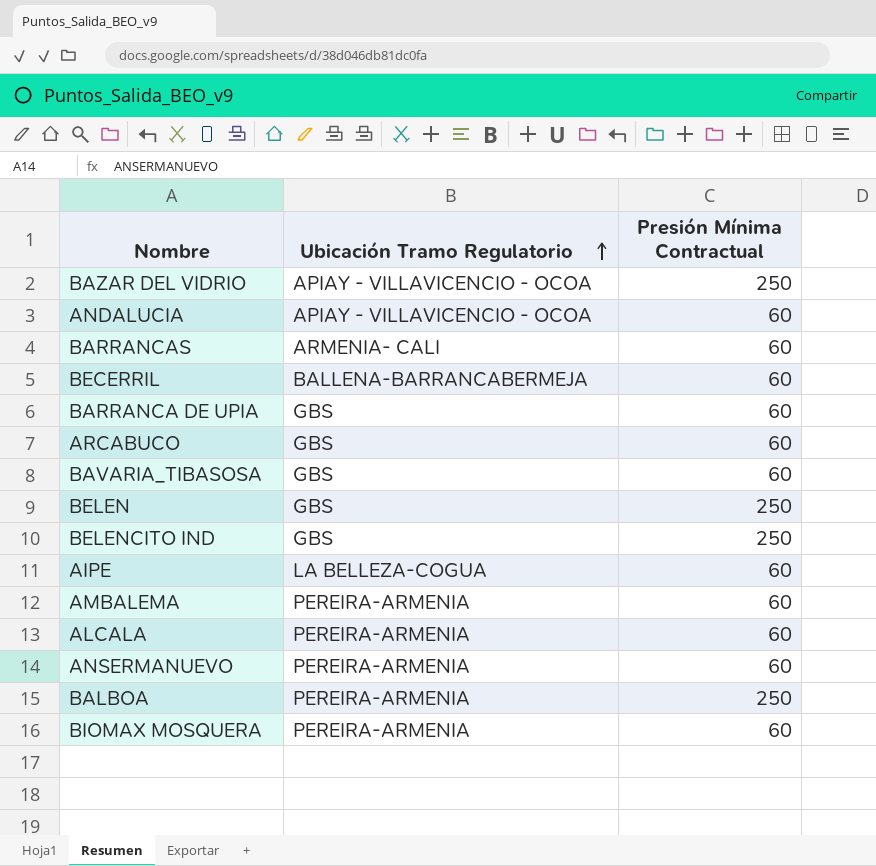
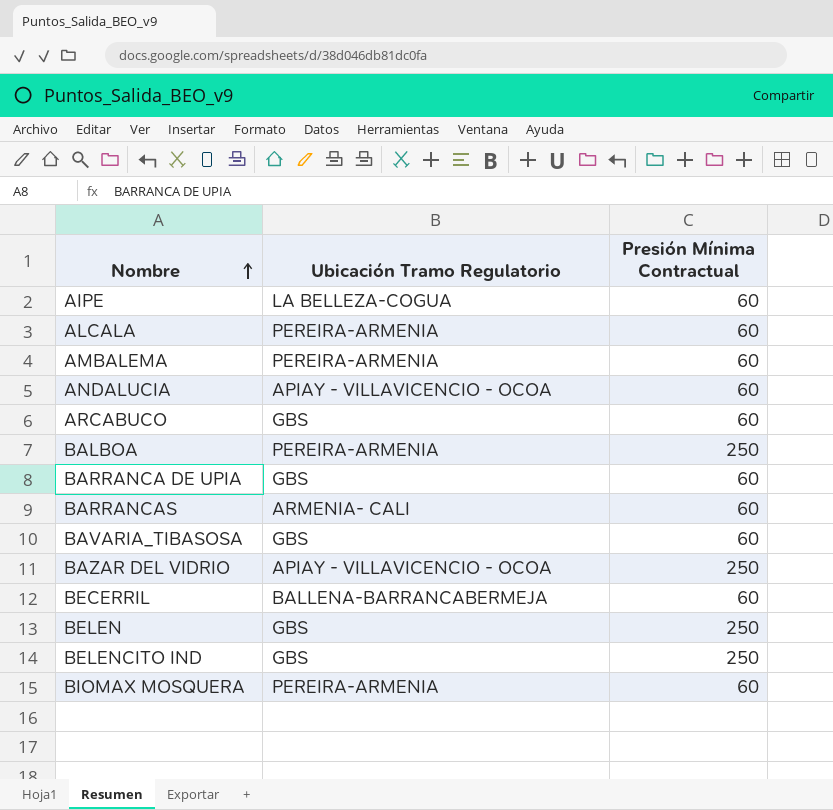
row order: Ubicación Tramo Regulatorio ascending -> Nombre ascending
row ANSERMANUEVO: PEREIRA-ARMENIA | 60 -> none

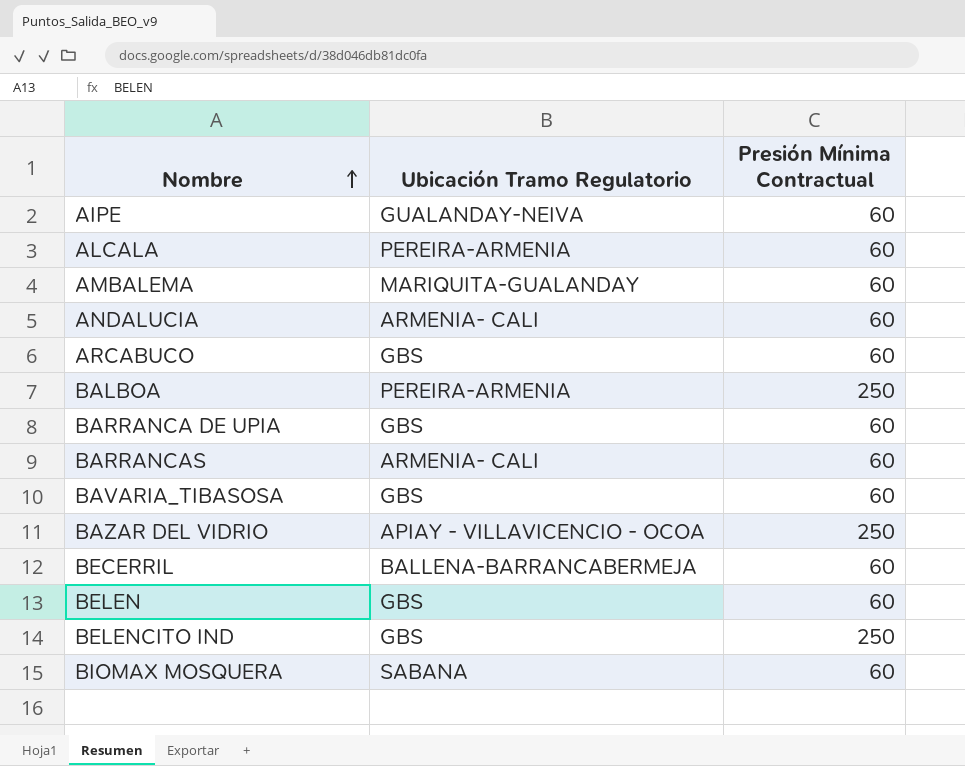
AIPE | Ubicación Tramo Regulatorio: LA BELLEZA-COGUA -> GUALANDAY-NEIVA
AMBALEMA | Ubicación Tramo Regulatorio: PEREIRA-ARMENIA -> MARIQUITA-GUALANDAY
ANDALUCIA | Ubicación Tramo Regulatorio: APIAY - VILLAVICENCIO - OCOA -> ARMENIA- CALI
BELEN | Presión Mínima Contractual: 250 -> 60
BIOMAX MOSQUERA | Ubicación Tramo Regulatorio: PEREIRA-ARMENIA -> SABANA

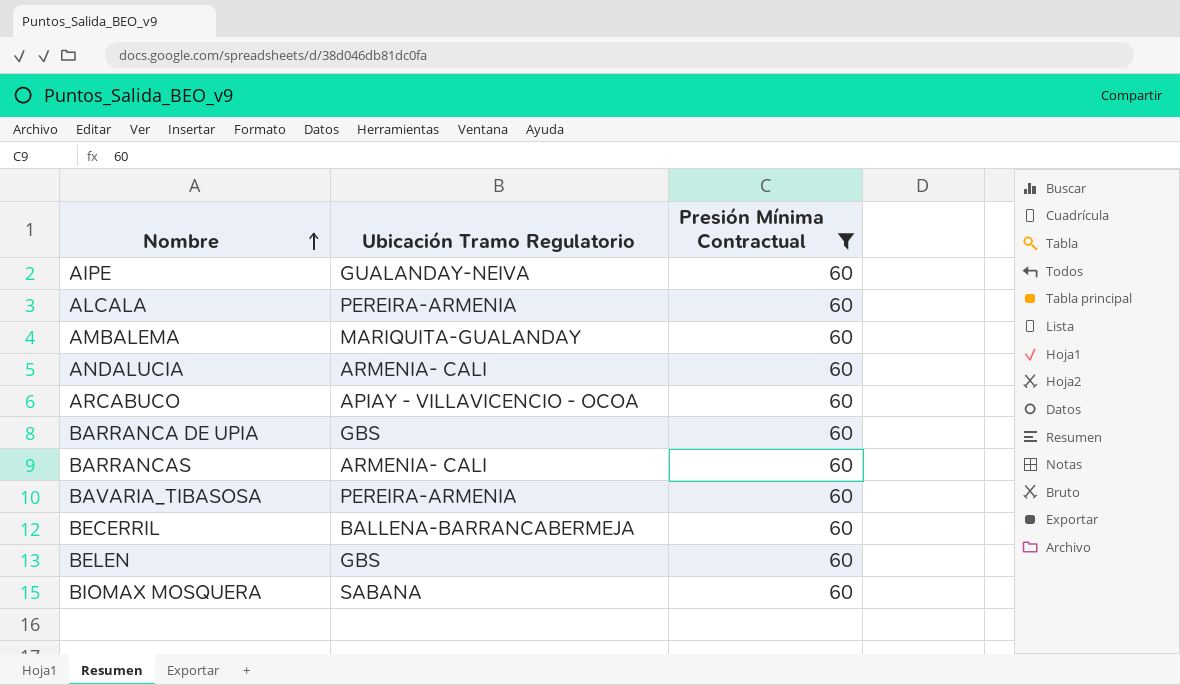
filter: none -> Presión Mínima Contractual = 60
ARCABUCO | Ubicación Tramo Regulatorio: GBS -> APIAY - VILLAVICENCIO - OCOA
BAVARIA_TIBASOSA | Ubicación Tramo Regulatorio: GBS -> PEREIRA-ARMENIA

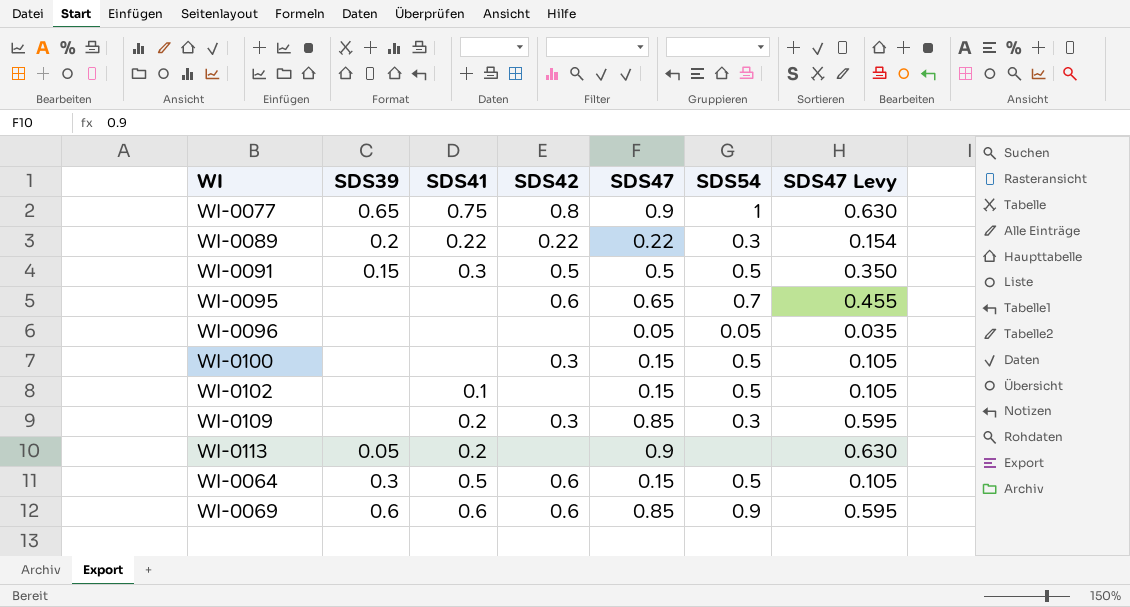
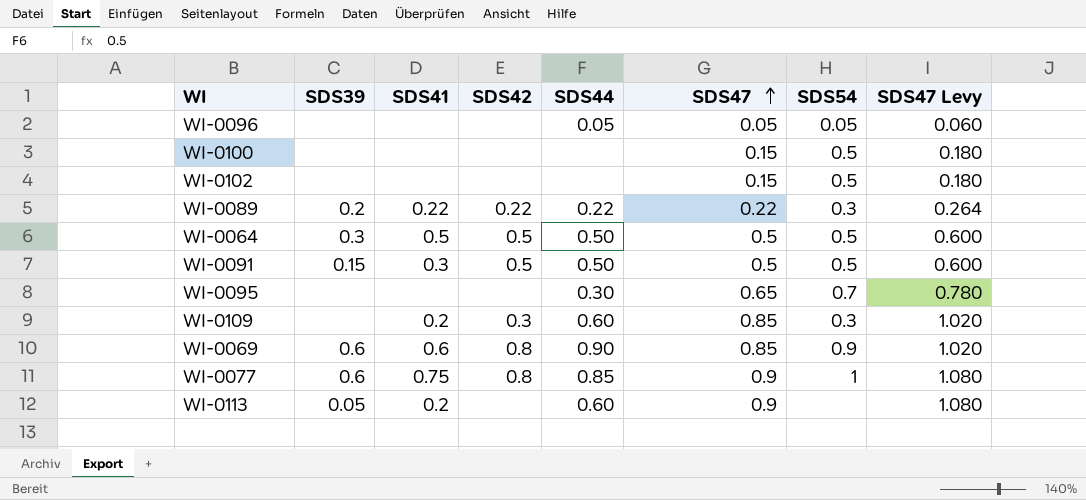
row order: none -> SDS47 ascending
column SDS44 | position: none -> 5
column SDS47 Levy | formula: [SDS47] * 0.7 -> [SDS47] * 1.2
WI-0100 | SDS42: 0.3 -> none
WI-0102 | SDS41: 0.1 -> none
WI-0064 | SDS42: 0.6 -> 0.5
WI-0064 | SDS47: 0.15 -> 0.5
WI-0095 | SDS42: 0.6 -> none
WI-0069 | SDS42: 0.6 -> 0.8
WI-0077 | SDS39: 0.65 -> 0.6

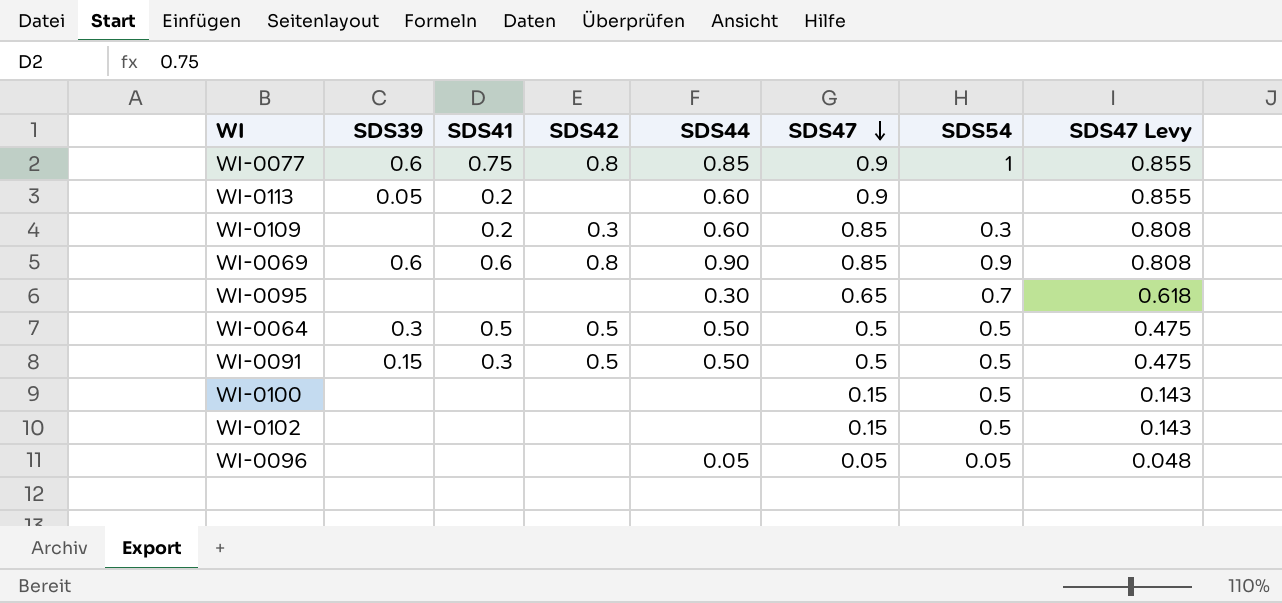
row order: SDS47 ascending -> SDS47 descending
column SDS47 Levy | formula: [SDS47] * 1.2 -> [SDS47] * 0.95
row WI-0089: 0.2 | 0.22 | 0.22 | 0.22 | 0.22 | 0.3 | 0.264 -> none

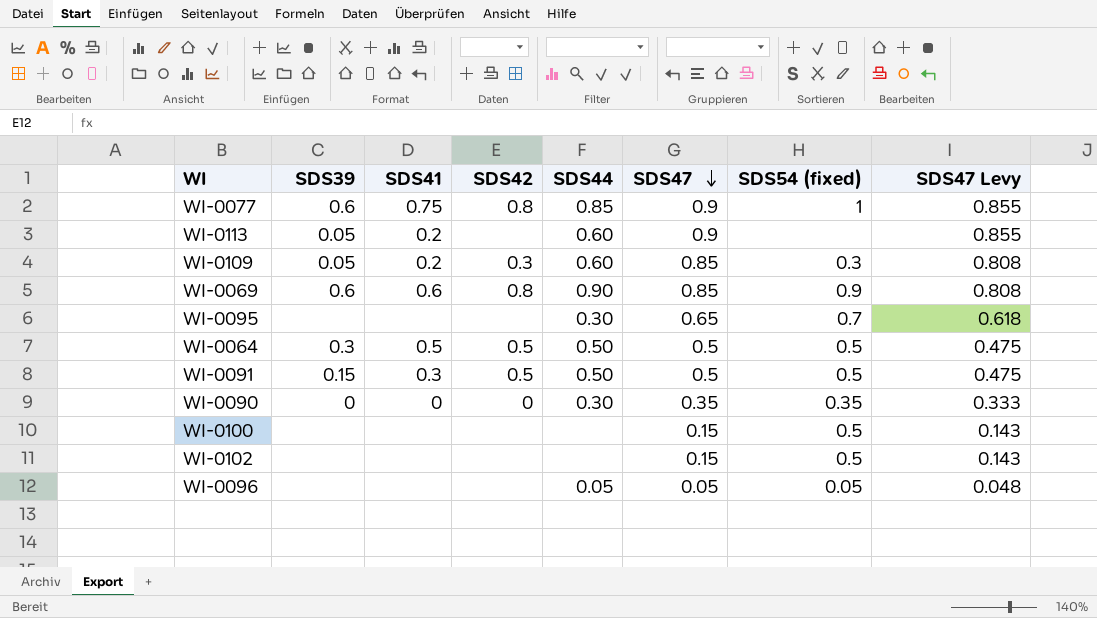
column name: SDS54 -> SDS54 (fixed)
WI-0109 | SDS39: none -> 0.05
row WI-0090: none -> 0 | 0 | 0 | 0.30 | 0.35 | 0.35 | 0.333

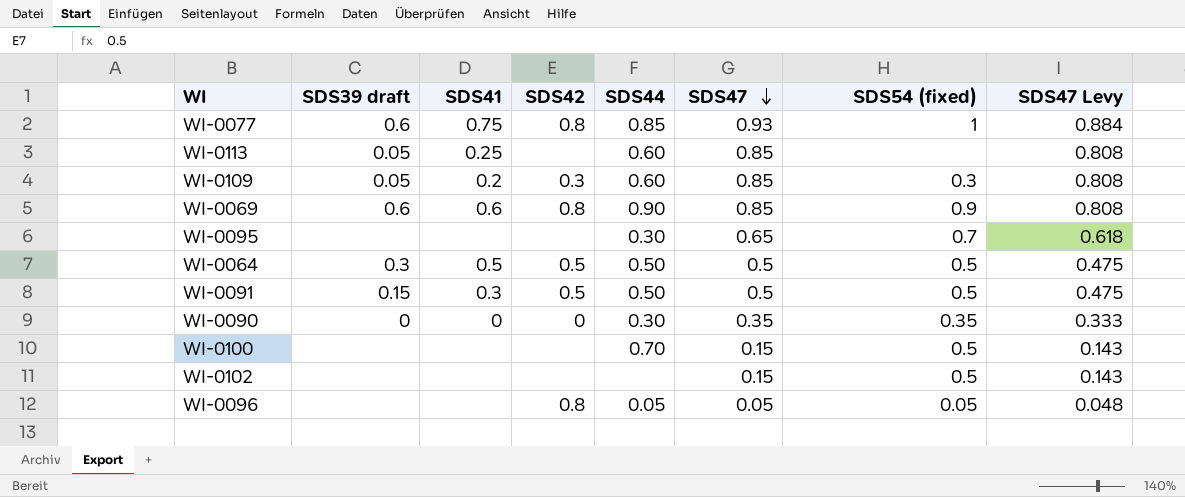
column name: SDS39 -> SDS39 draft
WI-0077 | SDS47: 0.9 -> 0.93
WI-0077 | SDS47 Levy: 0.855 -> 0.884
WI-0113 | SDS41: 0.2 -> 0.25
WI-0113 | SDS47: 0.9 -> 0.85
WI-0113 | SDS47 Levy: 0.855 -> 0.808
WI-0100 | SDS44: none -> 0.70
WI-0096 | SDS42: none -> 0.8

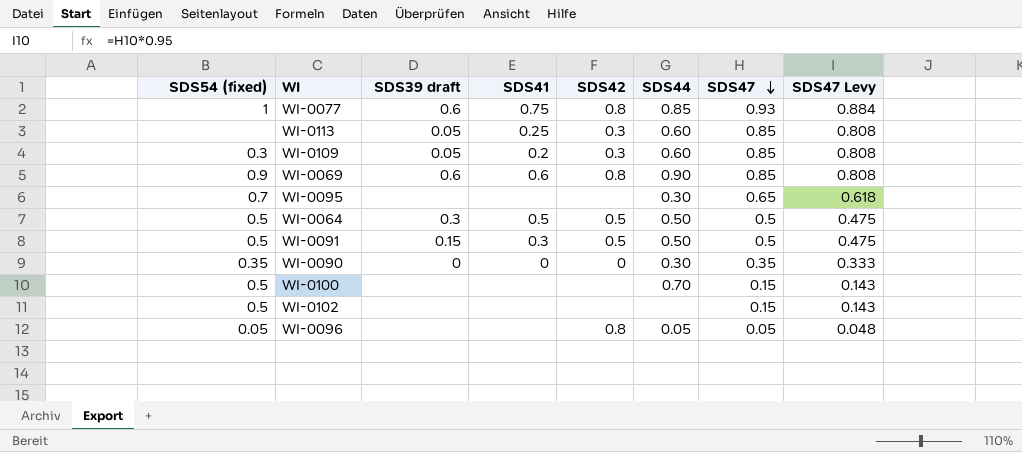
column SDS54 (fixed) | position: 7 -> 1
WI-0113 | SDS42: none -> 0.3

### Aim of the task:
The pictures alone are to be left out when the data above is copied; all else must match exactly.

### Task solution:
row order: Ubicación Tramo Regulatorio ascending -> Nombre ascending
row ANSERMANUEVO: PEREIRA-ARMENIA | 60 -> none

AIPE | Ubicación Tramo Regulatorio: LA BELLEZA-COGUA -> GUALANDAY-NEIVA
AMBALEMA | Ubicación Tramo Regulatorio: PEREIRA-ARMENIA -> MARIQUITA-GUALANDAY
ANDALUCIA | Ubicación Tramo Regulatorio: APIAY - VILLAVICENCIO - OCOA -> ARMENIA- CALI
BELEN | Presión Mínima Contractual: 250 -> 60
BIOMAX MOSQUERA | Ubicación Tramo Regulatorio: PEREIRA-ARMENIA -> SABANA

filter: none -> Presión Mínima Contractual = 60
ARCABUCO | Ubicación Tramo Regulatorio: GBS -> APIAY - VILLAVICENCIO - OCOA
BAVARIA_TIBASOSA | Ubicación Tramo Regulatorio: GBS -> PEREIRA-ARMENIA

row order: none -> SDS47 ascending
column SDS44 | position: none -> 5
column SDS47 Levy | formula: [SDS47] * 0.7 -> [SDS47] * 1.2
WI-0100 | SDS42: 0.3 -> none
WI-0102 | SDS41: 0.1 -> none
WI-0064 | SDS42: 0.6 -> 0.5
WI-0064 | SDS47: 0.15 -> 0.5
WI-0095 | SDS42: 0.6 -> none
WI-0069 | SDS42: 0.6 -> 0.8
WI-0077 | SDS39: 0.65 -> 0.6

row order: SDS47 ascending -> SDS47 descending
column SDS47 Levy | formula: [SDS47] * 1.2 -> [SDS47] * 0.95
row WI-0089: 0.2 | 0.22 | 0.22 | 0.22 | 0.22 | 0.3 | 0.264 -> none

column name: SDS54 -> SDS54 (fixed)
WI-0109 | SDS39: none -> 0.05
row WI-0090: none -> 0 | 0 | 0 | 0.30 | 0.35 | 0.35 | 0.333

column name: SDS39 -> SDS39 draft
WI-0077 | SDS47: 0.9 -> 0.93
WI-0077 | SDS47 Levy: 0.855 -> 0.884
WI-0113 | SDS41: 0.2 -> 0.25
WI-0113 | SDS47: 0.9 -> 0.85
WI-0113 | SDS47 Levy: 0.855 -> 0.808
WI-0100 | SDS44: none -> 0.70
WI-0096 | SDS42: none -> 0.8

column SDS54 (fixed) | position: 7 -> 1
WI-0113 | SDS42: none -> 0.3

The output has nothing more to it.